▸ **Activity**
Collect each line of the records containing the string "vertical".

(Collection entries)
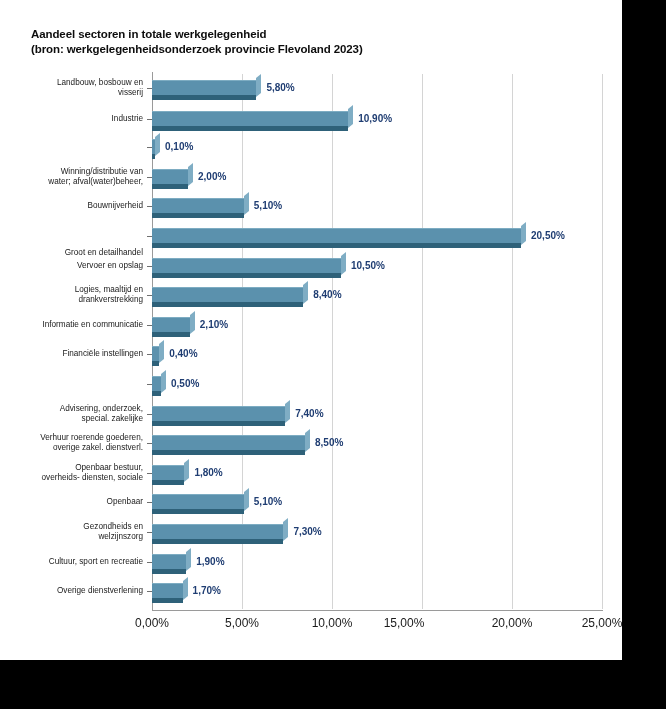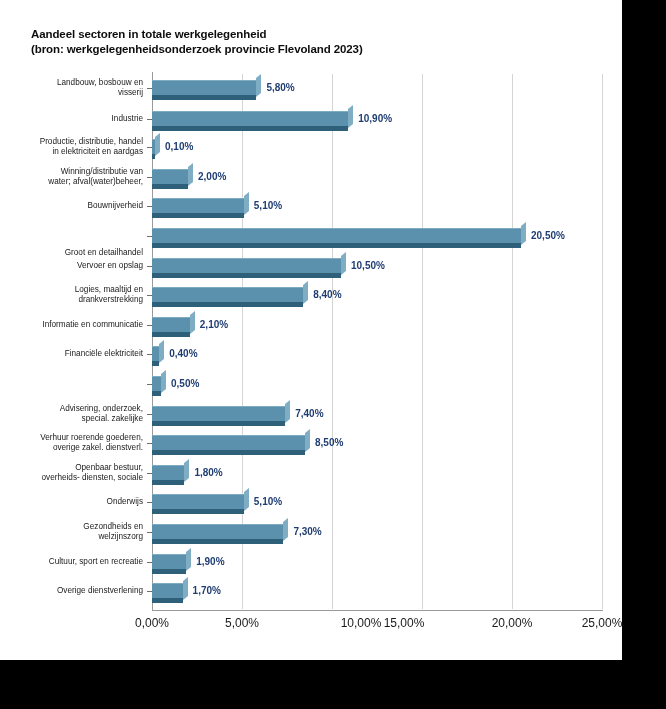--- a/index.html
+++ b/index.html
@@ -177,22 +177,20 @@
           <div class="cat-label" style="top: 3px;">Industrie</div>
           <div class="bar-wrap" style="top: 0px;">
             <div class="bar-front" style="width: 196.2px;"></div>
             <div class="bar-bottom" style="width: 196.2px;"></div>
             <div class="bar-cap" style="left: 196.2px;"></div>
             <div class="bar-value" style="left: 206.2px;">10,90%</div>
           </div>
         </div>
         <div class="row" style="top: 65.2px; height: 29.6px;">
           <div class="tick" style="top: 8px;"></div>
-          <div class="cat-label" style="top: -2px;">Productie, distributie, handel
-in elektriciteit en aardgas</div>
           <div class="bar-wrap" style="top: 0px;">
             <div class="bar-front" style="width: 3px;"></div>
             <div class="bar-bottom" style="width: 3px;"></div>
             <div class="bar-cap" style="left: 3px;"></div>
             <div class="bar-value" style="left: 13px;">0,10%</div>
           </div>
         </div>
         <div class="row" style="top: 94.8px; height: 29.6px;">
           <div class="tick" style="top: 8px;"></div>
           <div class="cat-label" style="top: -2px;">Winning/distributie van
@@ -250,21 +248,21 @@
           <div class="cat-label" style="top: 3px;">Informatie en communicatie</div>
           <div class="bar-wrap" style="top: 0px;">
             <div class="bar-front" style="width: 37.8px;"></div>
             <div class="bar-bottom" style="width: 37.8px;"></div>
             <div class="bar-cap" style="left: 37.8px;"></div>
             <div class="bar-value" style="left: 47.8px;">2,10%</div>
           </div>
         </div>
         <div class="row" style="top: 272.4px; height: 29.6px;">
           <div class="tick" style="top: 8px;"></div>
-          <div class="cat-label" style="top: 3px;">Financiële elektriciteit</div>
+          <div class="cat-label" style="top: 3px;">Financiële instellingen</div>
           <div class="bar-wrap" style="top: 0px;">
             <div class="bar-front" style="width: 7.2px;"></div>
             <div class="bar-bottom" style="width: 7.2px;"></div>
             <div class="bar-cap" style="left: 7.2px;"></div>
             <div class="bar-value" style="left: 17.2px;">0,40%</div>
           </div>
         </div>
         <div class="row" style="top: 302px; height: 29.6px;">
           <div class="tick" style="top: 8px;"></div>
           <div class="bar-wrap" style="top: 0px;">
@@ -302,21 +300,21 @@
 overheids- diensten, sociale</div>
           <div class="bar-wrap" style="top: 0px;">
             <div class="bar-front" style="width: 32.4px;"></div>
             <div class="bar-bottom" style="width: 32.4px;"></div>
             <div class="bar-cap" style="left: 32.4px;"></div>
             <div class="bar-value" style="left: 42.4px;">1,80%</div>
           </div>
         </div>
         <div class="row" style="top: 420.4px; height: 29.6px;">
           <div class="tick" style="top: 8px;"></div>
-          <div class="cat-label" style="top: 3px;">Onderwijs</div>
+          <div class="cat-label" style="top: 3px;">Openbaar</div>
           <div class="bar-wrap" style="top: 0px;">
             <div class="bar-front" style="width: 91.8px;"></div>
             <div class="bar-bottom" style="width: 91.8px;"></div>
             <div class="bar-cap" style="left: 91.8px;"></div>
             <div class="bar-value" style="left: 101.8px;">5,10%</div>
           </div>
         </div>
         <div class="row" style="top: 450px; height: 29.6px;">
           <div class="tick" style="top: 8px;"></div>
           <div class="cat-label" style="top: -2px;">Gezondheids en
@@ -347,19 +345,19 @@
             <div class="bar-cap" style="left: 30.6px;"></div>
             <div class="bar-value" style="left: 40.6px;">1,70%</div>
           </div>
         </div>
       </div>
   </div>
 
   <div id="xticks">
       <div class="xtick-label" style="left: 152px;">0,00%</div>
       <div class="xtick-label" style="left: 242px;">5,00%</div>
-      <div class="xtick-label" style="left: 332px; margin-left: 29px;">10,00%</div>
+      <div class="xtick-label" style="left: 332px;">10,00%</div>
       <div class="xtick-label" style="left: 404px;">15,00%</div>
       <div class="xtick-label" style="left: 512px;">20,00%</div>
       <div class="xtick-label" style="left: 602px; text-align: center;">25,00%</div>
     </div>
 
 </div>
 
 </body></html>

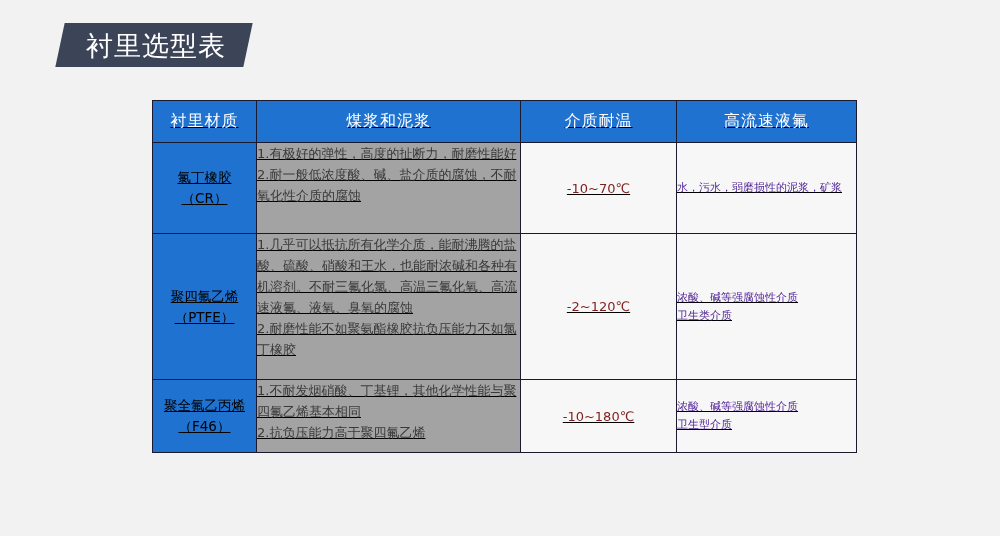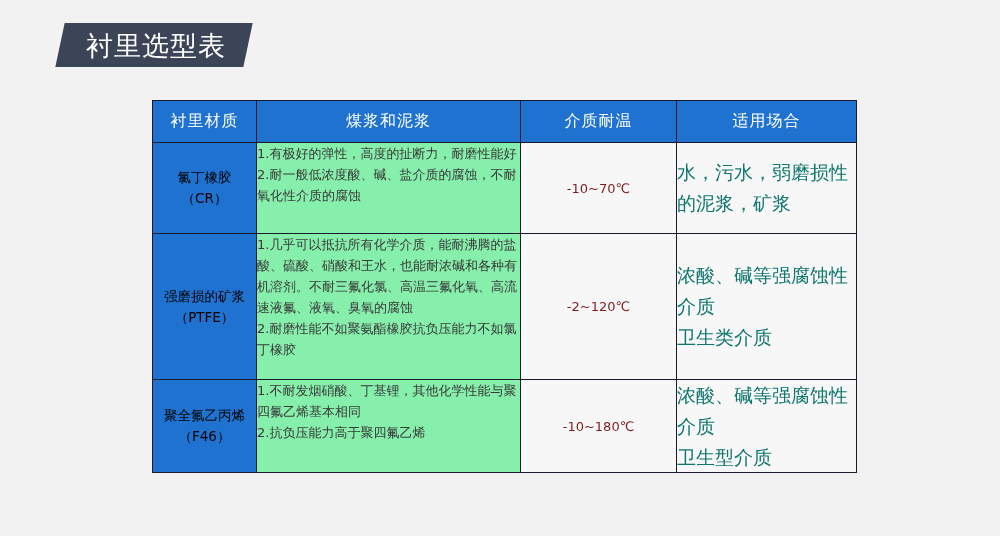--- a/index.html
+++ b/index.html
@@ -41,20 +41,21 @@
   .table-wrap {
     position: absolute;
     left: 152px;
     top: 100px;
     width: 704px;
   }
   table.lining-table {
     width: 100%;
     border-collapse: collapse;
     table-layout: fixed;
+    text-decoration: underline;
   }
   table.lining-table th,
   table.lining-table td {
     border: 1px solid #1a1a2e;
     padding: 0;
     vertical-align: middle;
   }
 
   
   col.c-material { width: 104px; }
@@ -77,40 +78,40 @@
     color: #000000;
     text-align: center;
     font-size: 13.5px;
     line-height: 1.55;
     padding: 4px 2px;
   }
   td.cell-material .mat-name { display: block; }
   td.cell-material .mat-abbr { display: block; }
 
   td.cell-perf {
-    background: #86efac;
+    background: #a3a3a3;
     color: #3a3a3a;
     font-size: 13px;
     line-height: 1.62;
     padding: 9px 10px 9px 14px;
     text-align: left;
     white-space: pre-line;
   }
 
   td.cell-temp {
     background: #f7f7f7;
     color: #7f1d1d;
     font-size: 13px;
     text-align: center;
   }
 
   td.cell-use {
     background: #f7f7f7;
-    color: #0f766e;
-    font-size: 19px;
+    color: #4c1d95;
+    font-size: 11px;
     line-height: 1.62;
     padding: 9px 8px 9px 10px;
     text-align: left;
     vertical-align: top;
     white-space: pre-line;
   }
 
   
   tr.row-cr  td { height: 90px; }
   tr.row-pu  td { height: 52px; }
@@ -135,37 +136,37 @@
       <col class="c-material">
       <col class="c-perf">
       <col class="c-temp">
       <col class="c-use">
     </colgroup>
     <thead>
       <tr>
         <th>衬里材质</th>
         <th>煤浆和泥浆</th>
         <th>介质耐温</th>
-        <th>适用场合</th>
+        <th>高流速液氟</th>
       </tr>
     </thead>
     <tbody>
       <tr class="row-cr">
         <td class="cell-material">
           <span class="mat-name">氯丁橡胶</span>
           <span class="mat-abbr">（CR）</span>
         </td>
         <td class="cell-perf">1.有极好的弹性，高度的扯断力，耐磨性能好
 2.耐一般低浓度酸、碱、盐介质的腐蚀，不耐氧化性介质的腐蚀</td>
         <td class="cell-temp">-10~70℃</td>
         <td class="cell-use">水，污水，弱磨损性的泥浆，矿浆</td>
       </tr>
       <tr class="row-ptfe">
         <td class="cell-material">
-          <span class="mat-name">强磨损的矿浆</span>
+          <span class="mat-name">聚四氟乙烯</span>
           <span class="mat-abbr">（PTFE）</span>
         </td>
         <td class="cell-perf">1.几乎可以抵抗所有化学介质，能耐沸腾的盐酸、硫酸、硝酸和王水，也能耐浓碱和各种有机溶剂。不耐三氟化氯、高温三氟化氧、高流速液氟、液氧、臭氧的腐蚀
 2.耐磨性能不如聚氨酯橡胶抗负压能力不如氯丁橡胶</td>
         <td class="cell-temp">-2~120℃</td>
         <td class="cell-use">浓酸、碱等强腐蚀性介质
 卫生类介质</td>
       </tr>
       <tr class="row-f46">
         <td class="cell-material">

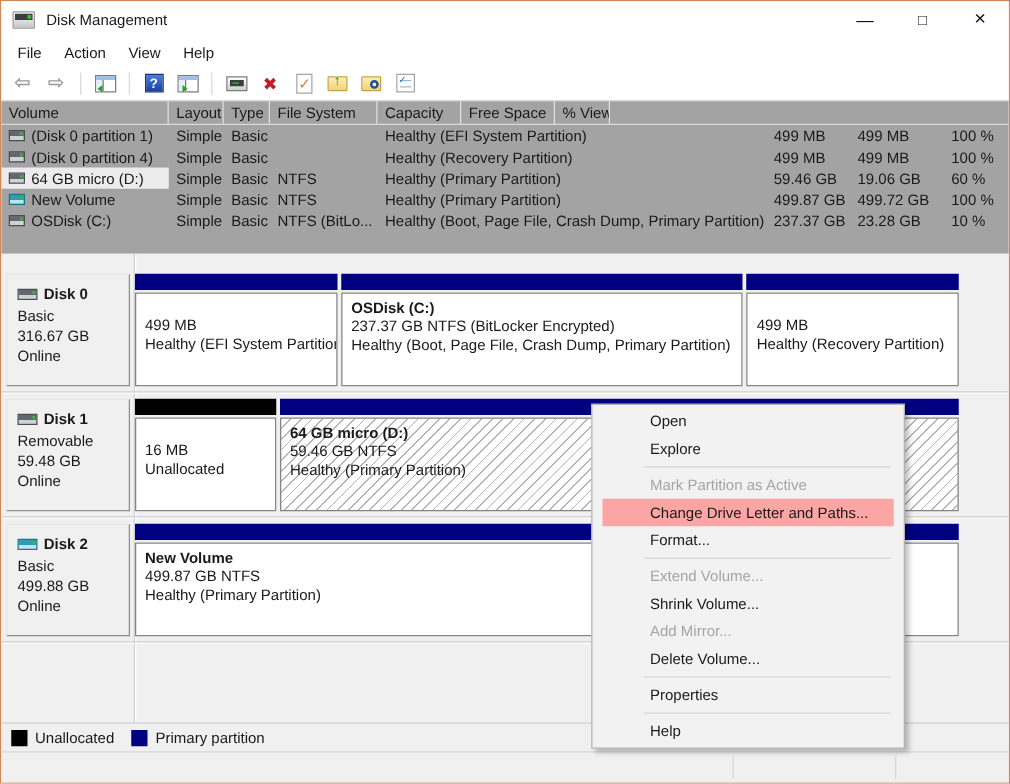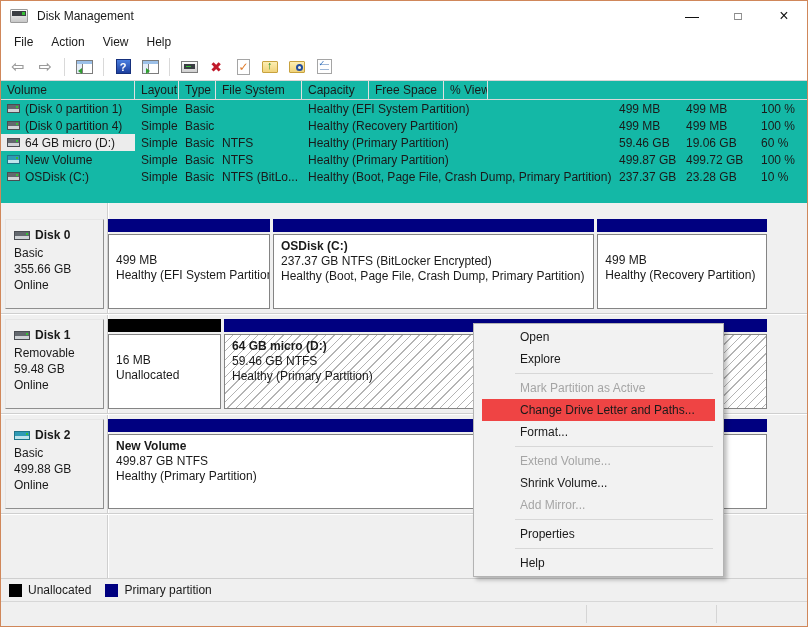--- a/index.html
+++ b/index.html
@@ -43,21 +43,21 @@
   .doc .chk { position:absolute; left:1px; top:1px; color:#e07b2a; font-size:12px; font-weight:bold; line-height:1; }
   .folder { width:16px; height:12px; background:linear-gradient(#fdeeb3,#f0d37a); border:1px solid #c8a23e; border-radius:1px; position:relative; }
   .folder .up { position:absolute; left:4px; top:-2px; color:#1f8a1f; font-weight:bold; font-size:11px; line-height:1; }
   .folder .mag { position:absolute; right:1px; bottom:1px; width:7px; height:7px; border:2px solid #234d9e; border-radius:50%; background:rgba(255,255,255,.6); }
   .checklist { width:15px; height:15px; background:#fff; border:1px solid #a5a5a5; position:relative; }
   .checklist .row1, .checklist .row2 { position:absolute; left:2px; right:2px; height:1px; background:#9db7d8; }
   .checklist .row1 { top:4px; } .checklist .row2 { top:9px; }
   .checklist .c1 { position:absolute; left:1px; top:0; color:#2f6fbe; font-size:8px; line-height:1; }
 
   
-  .listview { position:absolute; top:80px; left:0; right:0; height:122px; background:#14b8a6; }
+  .listview { position:absolute; top:80px; left:0; right:0; height:122px; background:#a3a3a3; }
   .lv-header { display:flex; height:19px; border-bottom:1px solid #d9d9d9; }
   .lv-h { padding:2px 4px 0 6px; border-right:1px solid #e0e0e0; white-space:nowrap; overflow:hidden; }
   .lv-row { display:flex; height:17px; align-items:center; }
   .lv-c { padding:0 4px 0 6px; white-space:nowrap; overflow:hidden; height:17px; display:flex; align-items:center; }
   .c-vol{width:134px;} .c-lay{width:44px;} .c-type{width:37px;} .c-fs{width:86px;}
   .c-status{width:311px;} .c-cap{width:67px;} .c-free{width:75px;} .c-pct{width:44px;}
   .lv-c.selected { background:#ececec; }
   .vol-icon { width:13px; height:9px; margin-right:5px; flex:none; position:relative; background:linear-gradient(#63686e 0 55%, #cfd3d6 55% 100%); border:1px solid #4a4d52; }
   .vol-icon::after { content:""; position:absolute; right:1px; top:1px; width:2px; height:2px; background:#35c135; }
   .vol-icon.teal { background:linear-gradient(#2f9bb5 0 55%, #bfe4ec 55% 100%); border-color:#1f7488; }
@@ -96,21 +96,21 @@
   .swatch.navy { background:#000080; }
 
   
   .statusbar { position:absolute; left:0; right:0; bottom:0; height:25px; background:#f0f0f0; border-top:1px solid #d7d7d7; }
   .sb-div { position:absolute; top:3px; bottom:3px; width:1px; background:#d5d5d5; }
 
   
   .ctx-menu { position:absolute; left:472px; top:322px; width:251px; background:#f2f2f2; border:1px solid #b3b3b3; box-shadow:3px 3px 4px rgba(0,0,0,.25); padding:2px 8px; z-index:50; }
   .ctx-item { height:22px; line-height:22px; padding-left:38px; white-space:nowrap; }
   .ctx-item.disabled { color:#a5a5a5; }
-  .ctx-item.highlighted { background:#ef4444; }
+  .ctx-item.highlighted { background:#fca5a5; }
   .ctx-sep { height:1px; background:#d7d7d7; margin:3px 2px 3px 33px; }
 </style>
 </head>
 <body>
 
 <div class="window">
 
   <div class="titlebar">
     <div class="app-icon">
         <div class="slot"></div>
@@ -279,21 +279,21 @@
     <div class="h-div" style="top:210px;"></div>
     <div class="h-div" style="top:310px;"></div>
 
     <div class="disk-row" style="top:14px;">
       <div class="disk-label">
         <div class="disk-name-row">
             <span class="drive-icon"></span>
             <span class="disk-name">Disk 0</span>
           </div>
         <div class="disk-line">Basic</div>
-        <div class="disk-line">355.66 GB</div>
+        <div class="disk-line">316.67 GB</div>
         <div class="disk-line">Online</div>
       </div>
       <div class="parts">
         <div class="part" style="width:162px;">
           <div class="part-bar navy"></div>
           <div class="part-body pad-top">
 
             <div class="pt-line">499 MB</div>
             <div class="pt-line">Healthy (EFI System Partition)</div>
           </div>
@@ -390,19 +390,20 @@
     <div class="ctx-item">Open</div>
     <div class="ctx-item">Explore</div>
     <div class="ctx-sep"></div>
     <div class="ctx-item disabled">Mark Partition as Active</div>
     <div class="ctx-item highlighted">Change Drive Letter and Paths...</div>
     <div class="ctx-item">Format...</div>
     <div class="ctx-sep"></div>
     <div class="ctx-item disabled">Extend Volume...</div>
     <div class="ctx-item">Shrink Volume...</div>
     <div class="ctx-item disabled">Add Mirror...</div>
+    <div class="ctx-item">Delete Volume...</div>
     <div class="ctx-sep"></div>
     <div class="ctx-item">Properties</div>
     <div class="ctx-sep"></div>
     <div class="ctx-item">Help</div>
   </div>
 
 </div>
 
 </body></html>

▸ **Response area**
     vertical-align: middle;
     vertical-align: top;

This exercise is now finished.